(Available records begins)
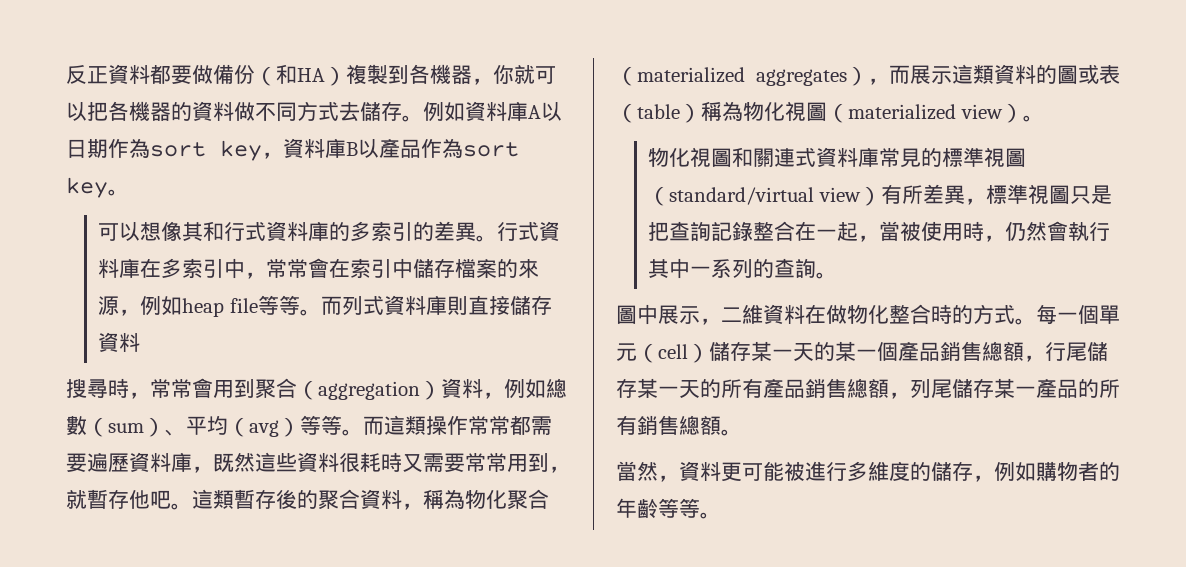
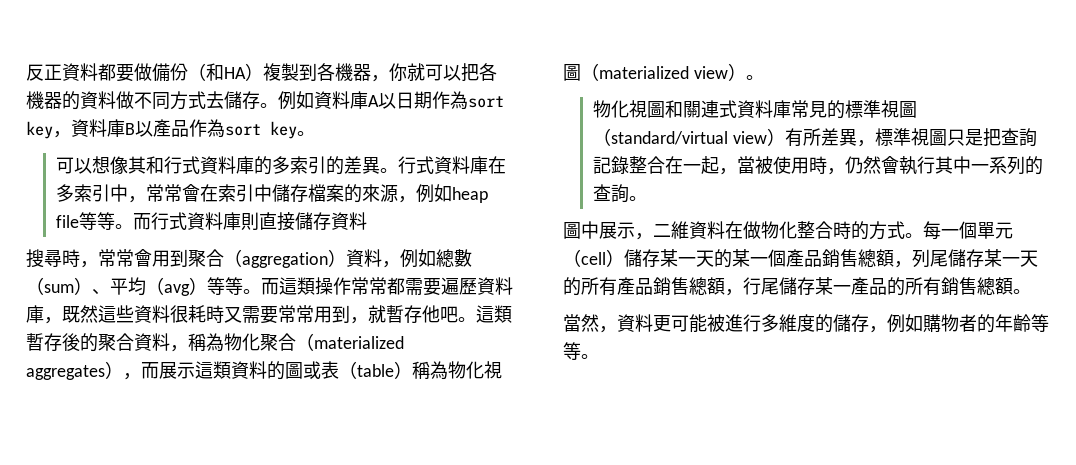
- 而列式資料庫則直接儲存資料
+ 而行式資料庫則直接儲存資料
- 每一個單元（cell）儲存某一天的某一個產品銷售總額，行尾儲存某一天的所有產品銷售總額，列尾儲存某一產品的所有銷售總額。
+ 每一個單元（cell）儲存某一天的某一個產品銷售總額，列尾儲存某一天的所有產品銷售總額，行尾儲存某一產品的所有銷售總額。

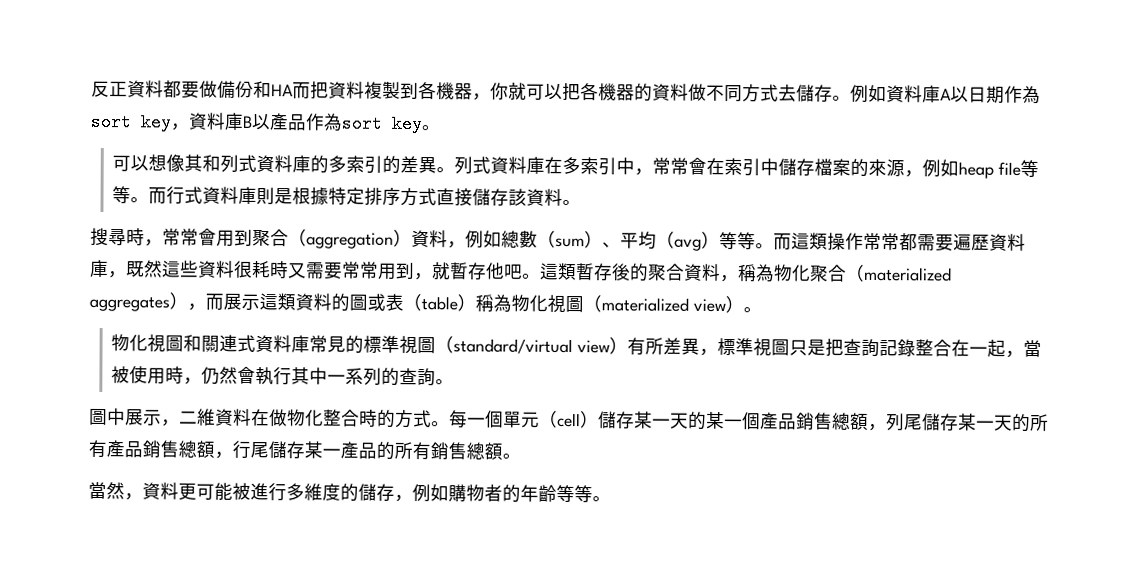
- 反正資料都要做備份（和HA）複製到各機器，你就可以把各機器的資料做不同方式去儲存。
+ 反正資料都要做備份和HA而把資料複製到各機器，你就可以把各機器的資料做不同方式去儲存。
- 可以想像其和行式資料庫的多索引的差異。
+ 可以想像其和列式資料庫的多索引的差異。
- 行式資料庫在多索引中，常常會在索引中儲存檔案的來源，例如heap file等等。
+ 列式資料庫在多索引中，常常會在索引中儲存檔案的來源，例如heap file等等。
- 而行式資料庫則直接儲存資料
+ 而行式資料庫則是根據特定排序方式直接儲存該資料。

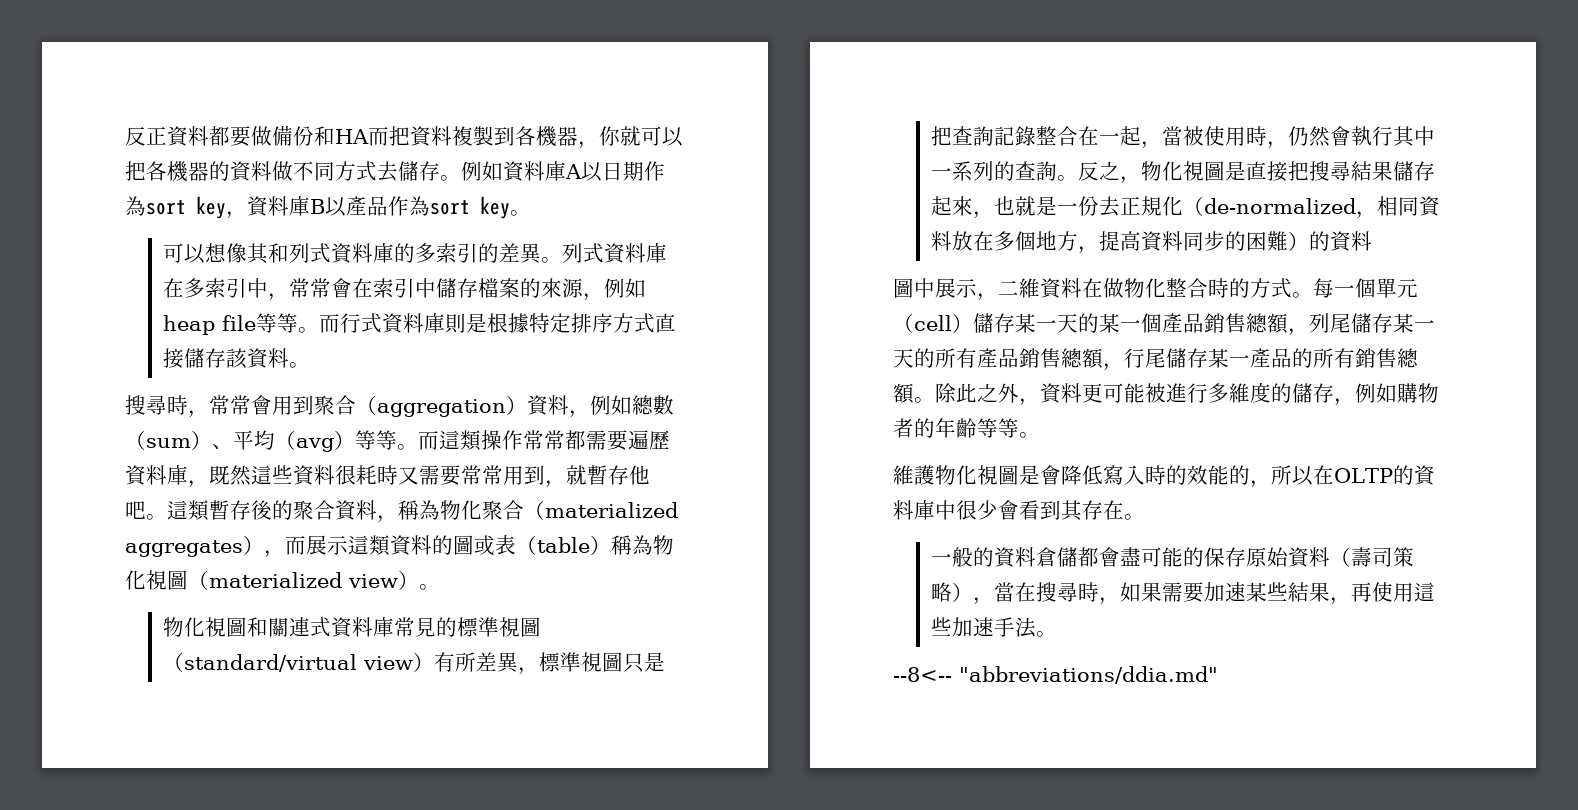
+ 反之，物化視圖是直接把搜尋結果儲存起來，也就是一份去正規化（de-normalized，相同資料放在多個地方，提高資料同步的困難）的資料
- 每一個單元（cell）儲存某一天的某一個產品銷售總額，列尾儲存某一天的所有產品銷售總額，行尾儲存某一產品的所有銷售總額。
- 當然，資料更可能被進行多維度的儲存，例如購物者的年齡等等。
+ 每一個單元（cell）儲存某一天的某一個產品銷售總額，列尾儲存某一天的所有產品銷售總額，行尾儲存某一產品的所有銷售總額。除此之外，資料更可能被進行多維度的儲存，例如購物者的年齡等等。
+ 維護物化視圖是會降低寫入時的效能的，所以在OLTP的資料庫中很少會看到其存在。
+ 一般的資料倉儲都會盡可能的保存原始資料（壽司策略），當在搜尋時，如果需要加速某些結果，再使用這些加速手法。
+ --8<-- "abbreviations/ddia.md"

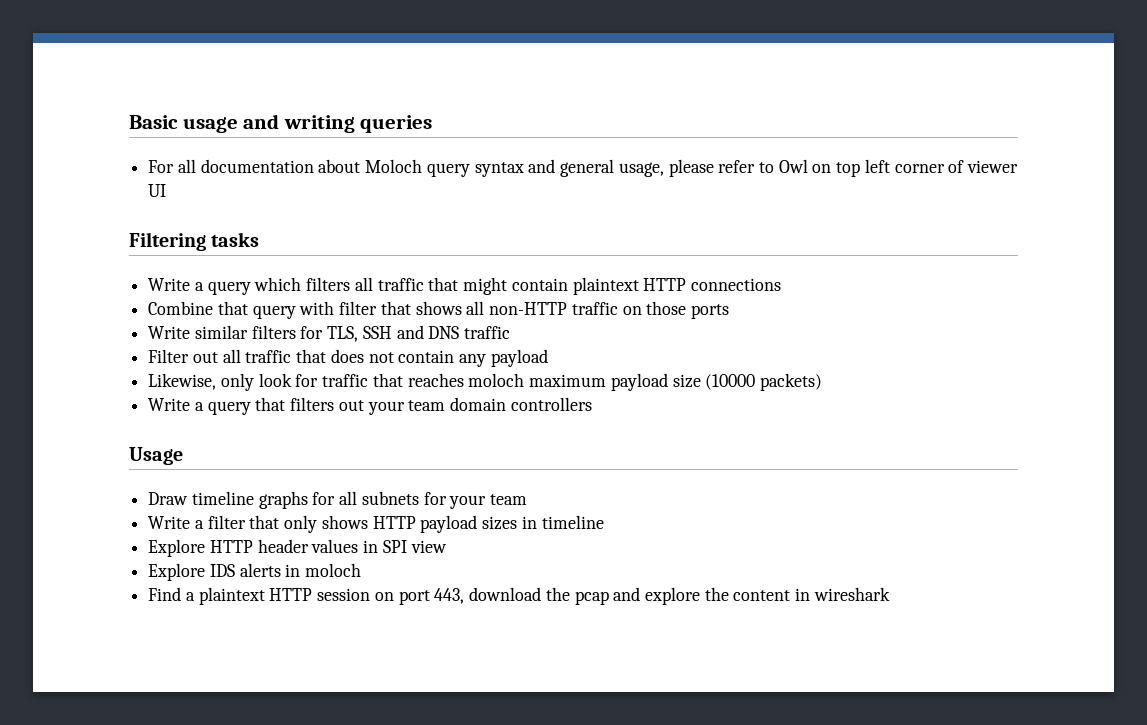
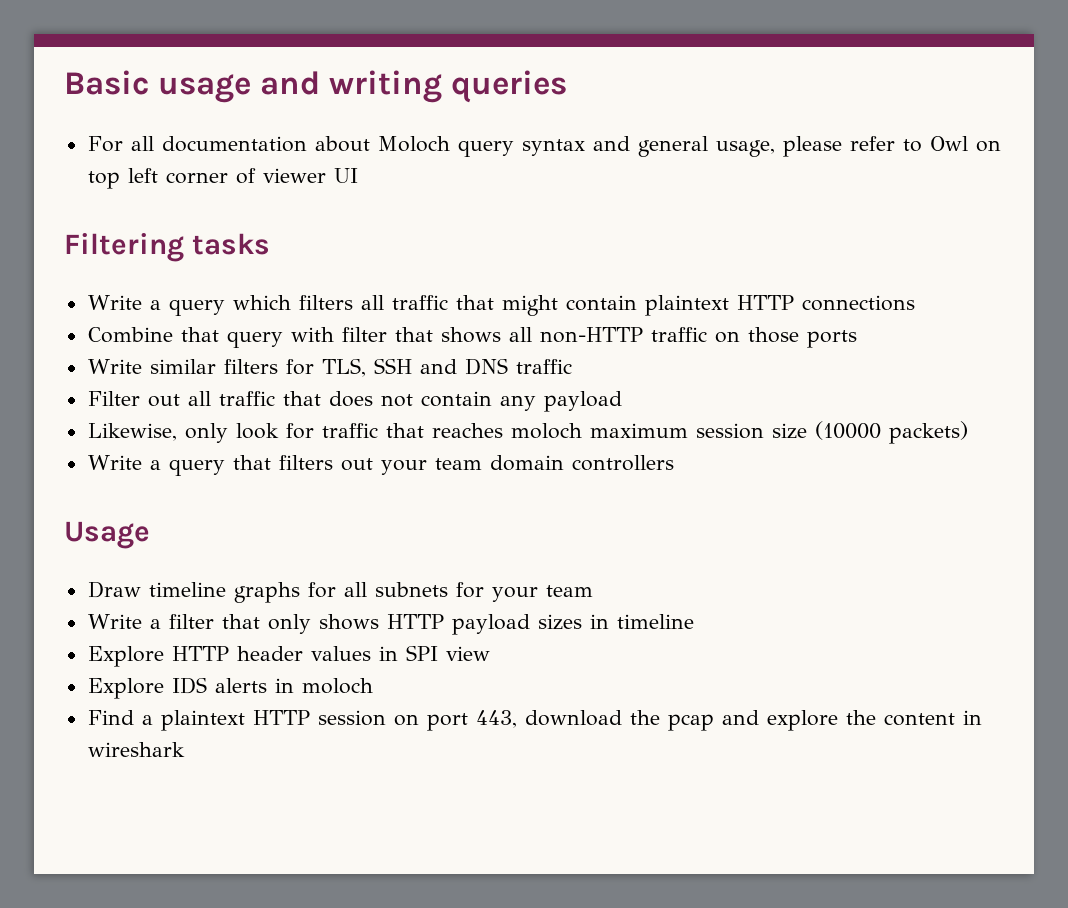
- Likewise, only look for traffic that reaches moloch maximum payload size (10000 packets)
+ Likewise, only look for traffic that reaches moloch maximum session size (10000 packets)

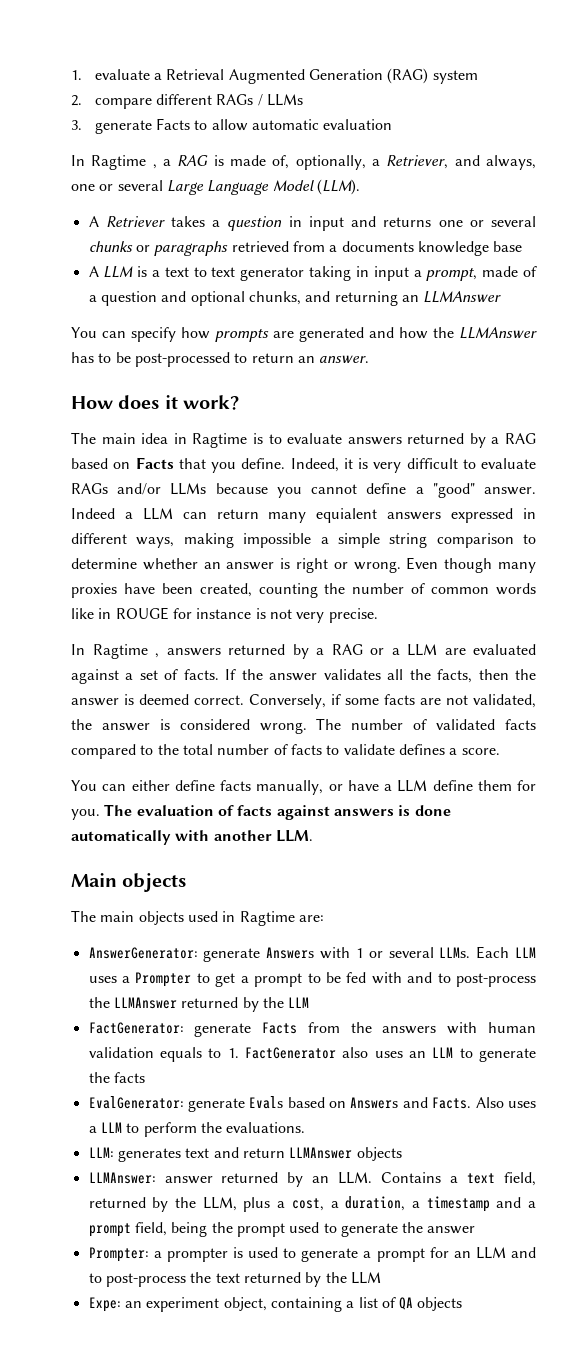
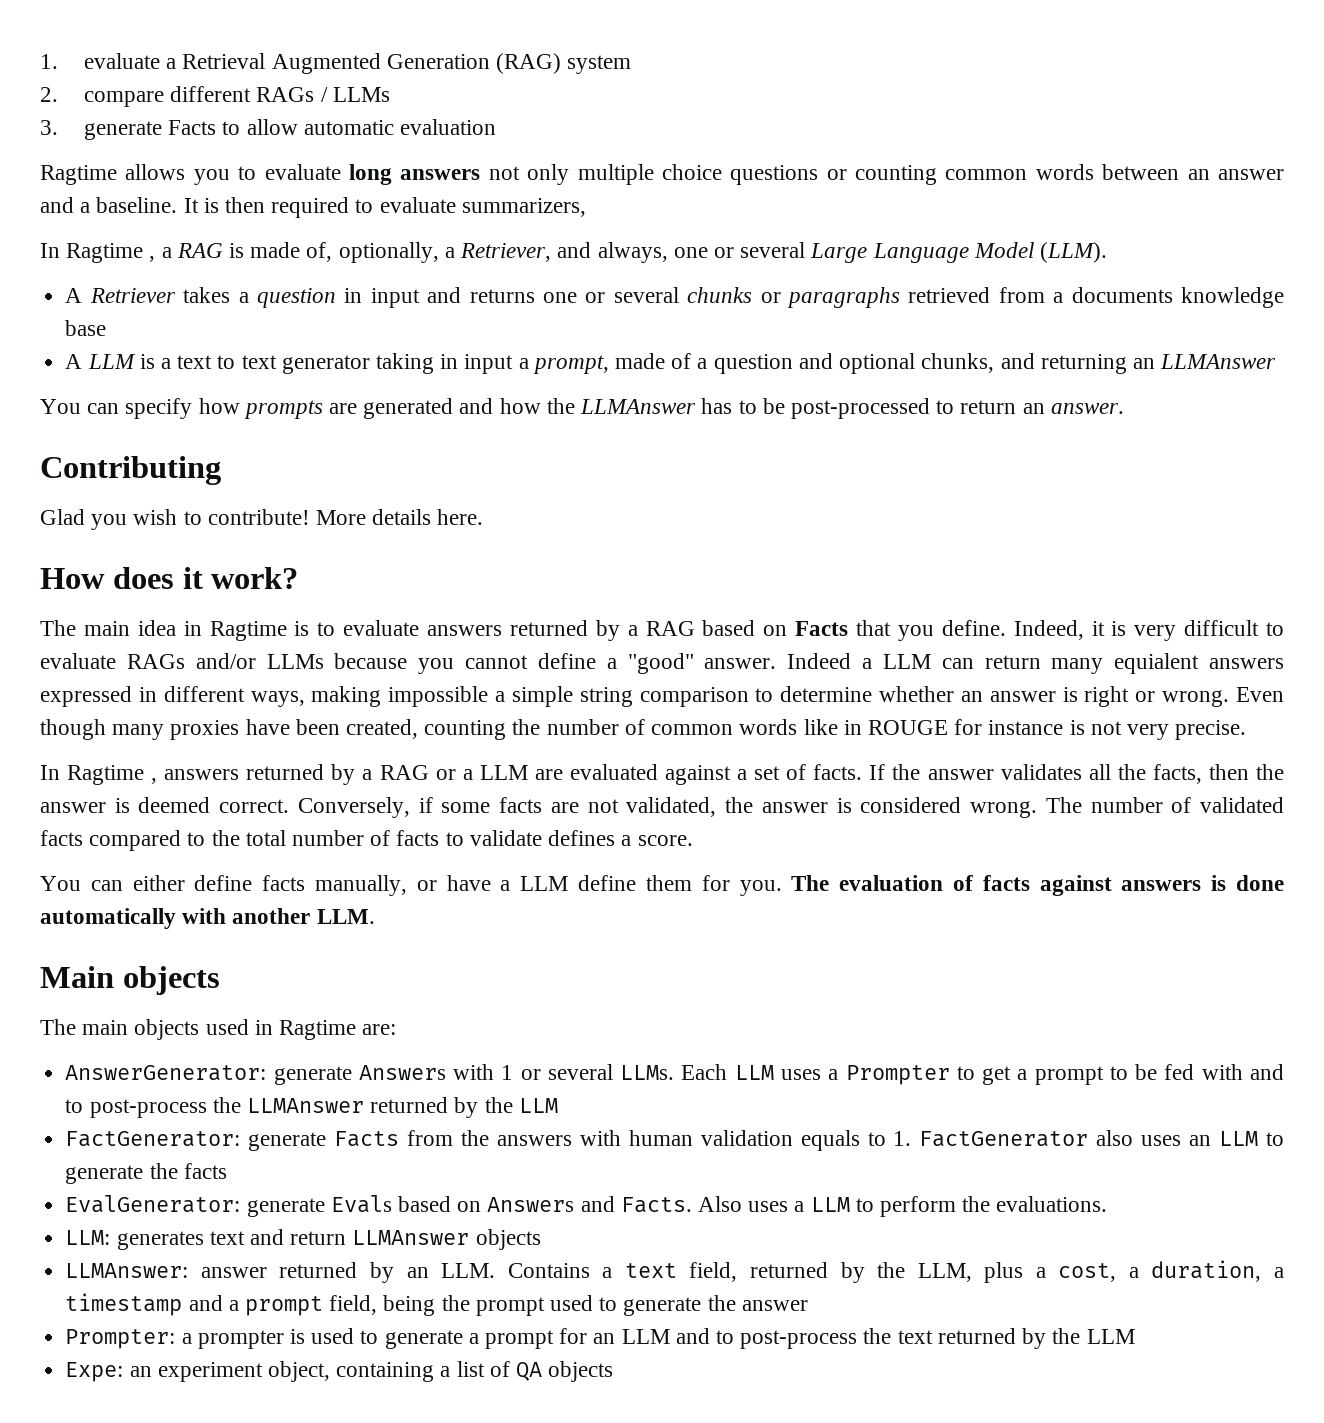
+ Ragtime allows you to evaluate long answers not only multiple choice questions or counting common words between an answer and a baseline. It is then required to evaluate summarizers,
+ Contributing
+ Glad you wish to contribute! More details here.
(Available records ends)
▸ Work to be completed: Make an exact copy of the data, leaving its pictures out.

▸ Answer to this problem:
- 而列式資料庫則直接儲存資料
+ 而行式資料庫則直接儲存資料
- 每一個單元（cell）儲存某一天的某一個產品銷售總額，行尾儲存某一天的所有產品銷售總額，列尾儲存某一產品的所有銷售總額。
+ 每一個單元（cell）儲存某一天的某一個產品銷售總額，列尾儲存某一天的所有產品銷售總額，行尾儲存某一產品的所有銷售總額。

- 反正資料都要做備份（和HA）複製到各機器，你就可以把各機器的資料做不同方式去儲存。
+ 反正資料都要做備份和HA而把資料複製到各機器，你就可以把各機器的資料做不同方式去儲存。
- 可以想像其和行式資料庫的多索引的差異。
+ 可以想像其和列式資料庫的多索引的差異。
- 行式資料庫在多索引中，常常會在索引中儲存檔案的來源，例如heap file等等。
+ 列式資料庫在多索引中，常常會在索引中儲存檔案的來源，例如heap file等等。
- 而行式資料庫則直接儲存資料
+ 而行式資料庫則是根據特定排序方式直接儲存該資料。

+ 反之，物化視圖是直接把搜尋結果儲存起來，也就是一份去正規化（de-normalized，相同資料放在多個地方，提高資料同步的困難）的資料
- 每一個單元（cell）儲存某一天的某一個產品銷售總額，列尾儲存某一天的所有產品銷售總額，行尾儲存某一產品的所有銷售總額。
- 當然，資料更可能被進行多維度的儲存，例如購物者的年齡等等。
+ 每一個單元（cell）儲存某一天的某一個產品銷售總額，列尾儲存某一天的所有產品銷售總額，行尾儲存某一產品的所有銷售總額。除此之外，資料更可能被進行多維度的儲存，例如購物者的年齡等等。
+ 維護物化視圖是會降低寫入時的效能的，所以在OLTP的資料庫中很少會看到其存在。
+ 一般的資料倉儲都會盡可能的保存原始資料（壽司策略），當在搜尋時，如果需要加速某些結果，再使用這些加速手法。
+ --8<-- "abbreviations/ddia.md"

- Likewise, only look for traffic that reaches moloch maximum payload size (10000 packets)
+ Likewise, only look for traffic that reaches moloch maximum session size (10000 packets)

+ Ragtime allows you to evaluate long answers not only multiple choice questions or counting common words between an answer and a baseline. It is then required to evaluate summarizers,
+ Contributing
+ Glad you wish to contribute! More details here.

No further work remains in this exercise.